[Work instruction]
Please restate the records that follow exactly, skipping their images.

[Information provided]
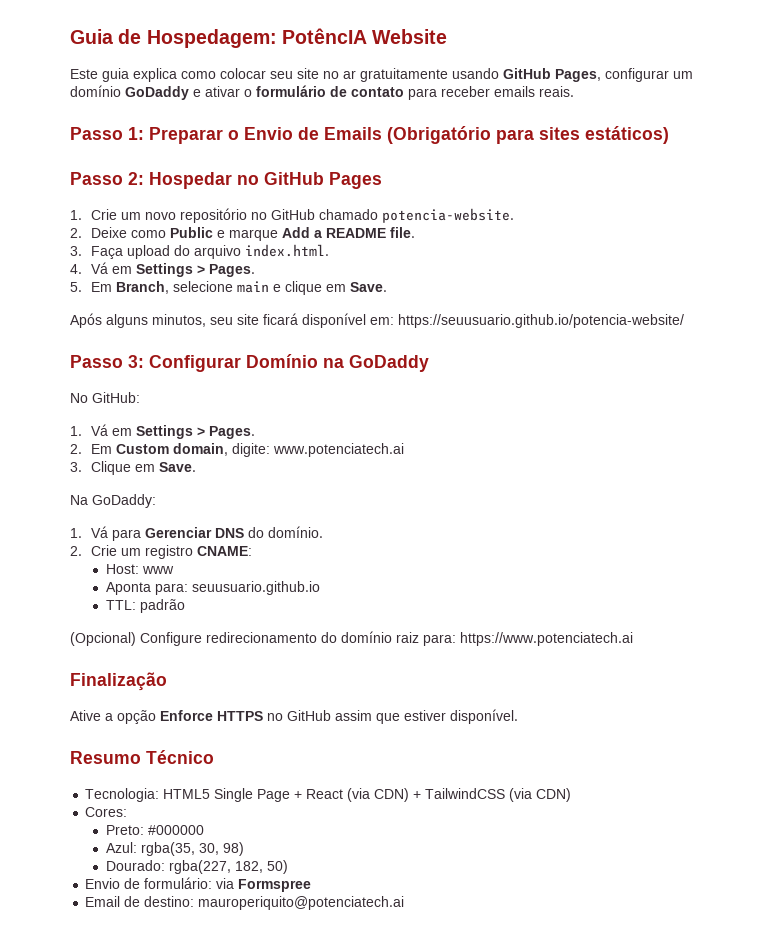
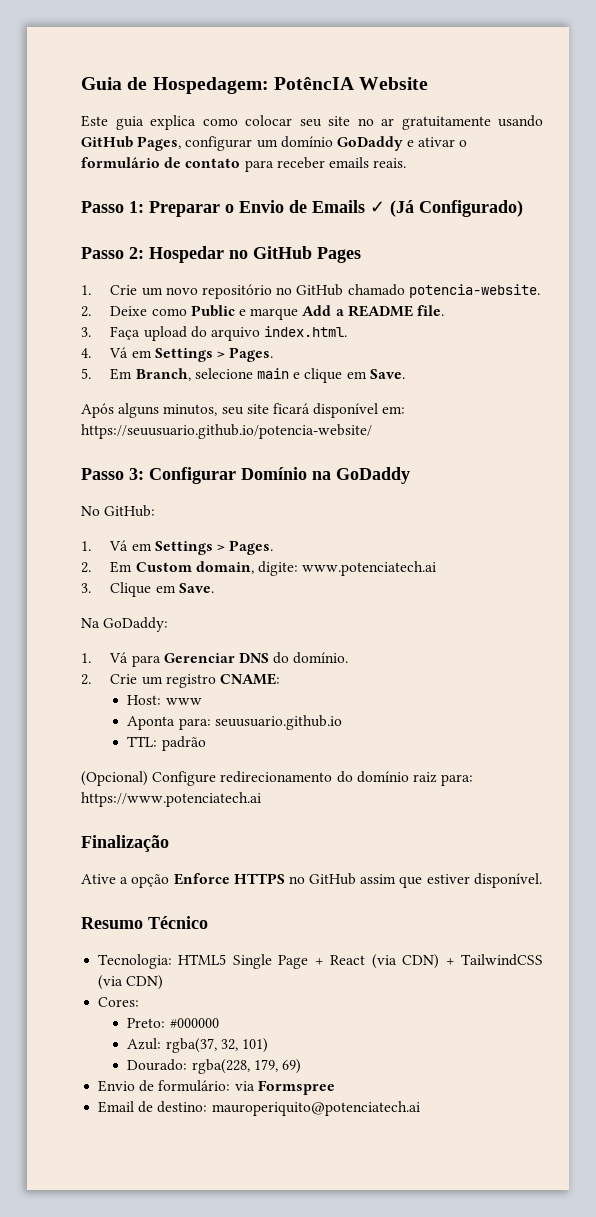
- Passo 1: Preparar o Envio de Emails (Obrigatório para sites estáticos)
+ Passo 1: Preparar o Envio de Emails ✓ (Já Configurado)
- Azul: rgba(35, 30, 98)
- Dourado: rgba(227, 182, 50)
+ Azul: rgba(37, 32, 101)
+ Dourado: rgba(228, 179, 69)

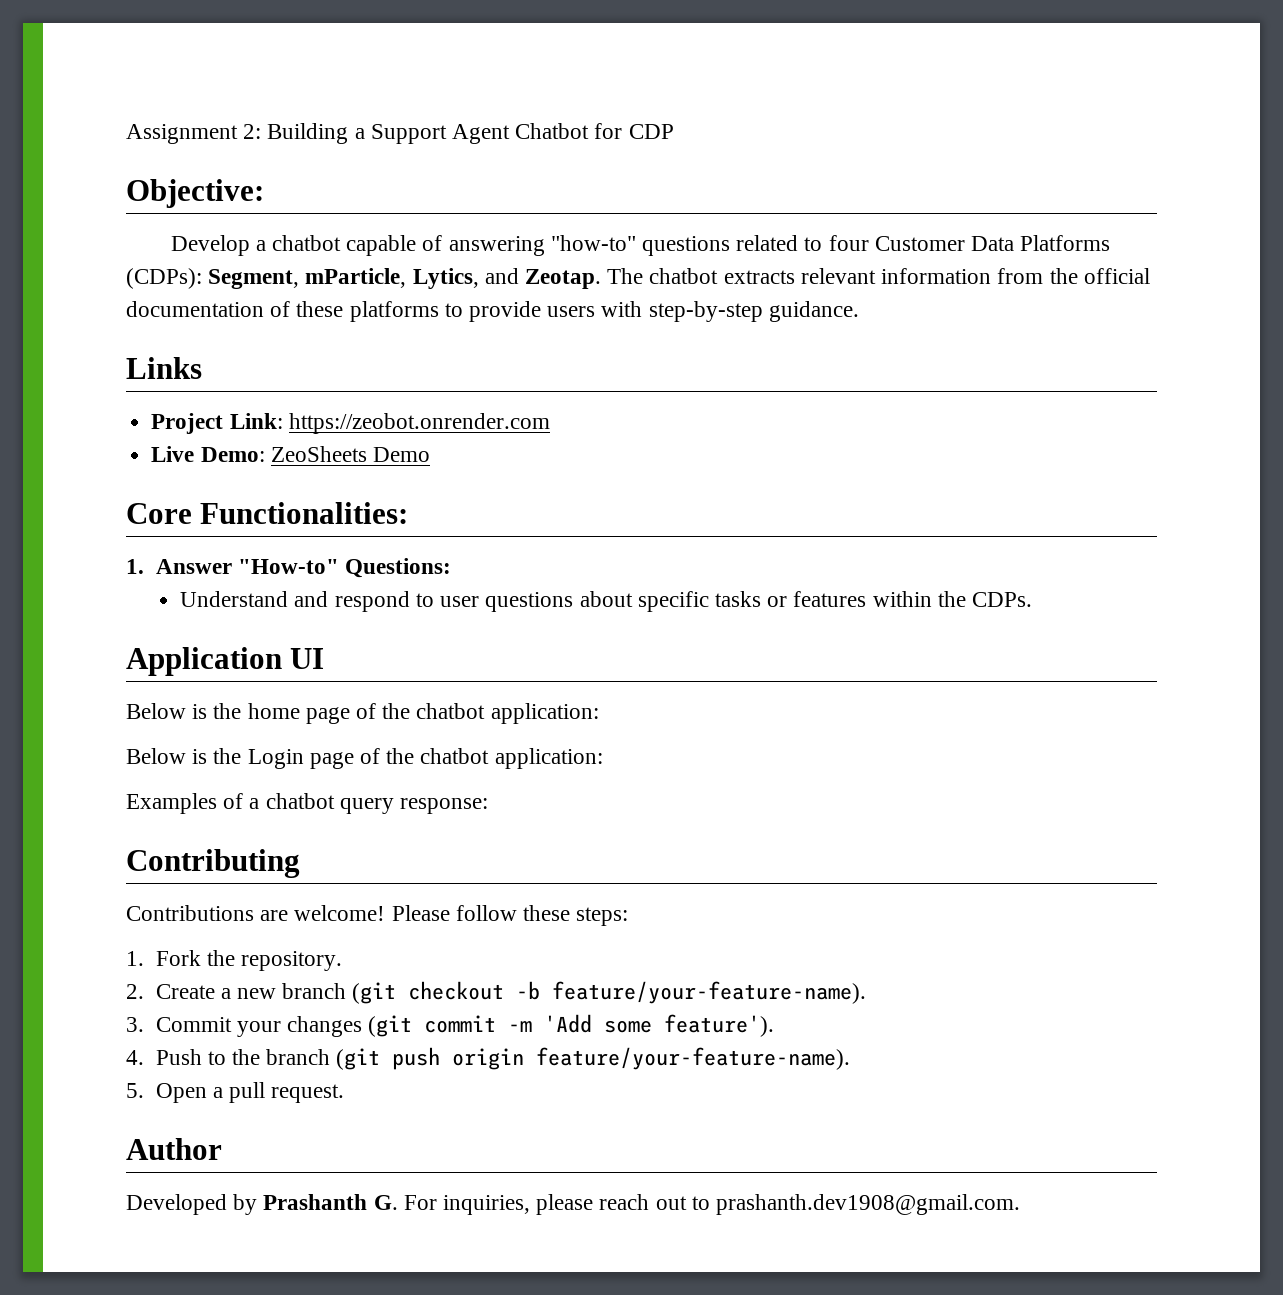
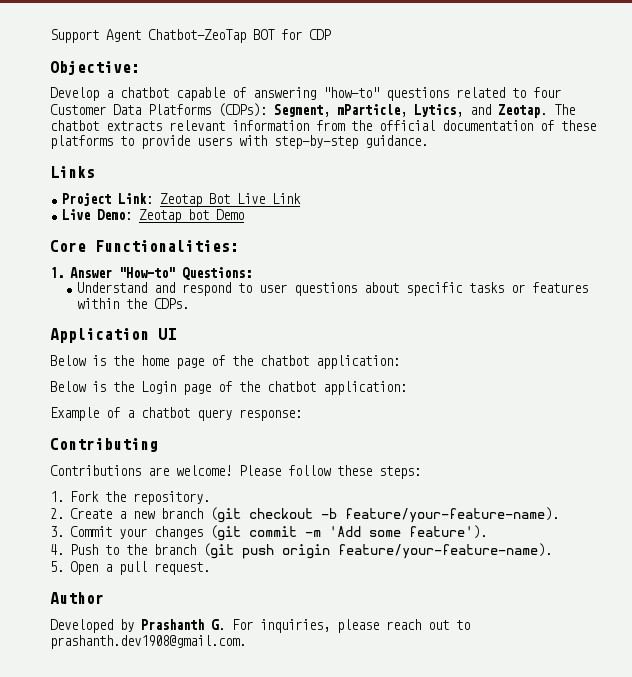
- Assignment 2: Building a Support Agent Chatbot for CDP
+ Support Agent Chatbot-ZeoTap BOT for CDP
- Project Link: https://zeobot.onrender.com
+ Project Link: Zeotap Bot Live Link
- Live Demo: ZeoSheets Demo
+ Live Demo: Zeotap bot Demo
- Examples of a chatbot query response:
+ Example of a chatbot query response:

[Exercise response]
- Passo 1: Preparar o Envio de Emails (Obrigatório para sites estáticos)
+ Passo 1: Preparar o Envio de Emails ✓ (Já Configurado)
- Azul: rgba(35, 30, 98)
- Dourado: rgba(227, 182, 50)
+ Azul: rgba(37, 32, 101)
+ Dourado: rgba(228, 179, 69)

- Assignment 2: Building a Support Agent Chatbot for CDP
+ Support Agent Chatbot-ZeoTap BOT for CDP
- Project Link: https://zeobot.onrender.com
+ Project Link: Zeotap Bot Live Link
- Live Demo: ZeoSheets Demo
+ Live Demo: Zeotap bot Demo
- Examples of a chatbot query response:
+ Example of a chatbot query response:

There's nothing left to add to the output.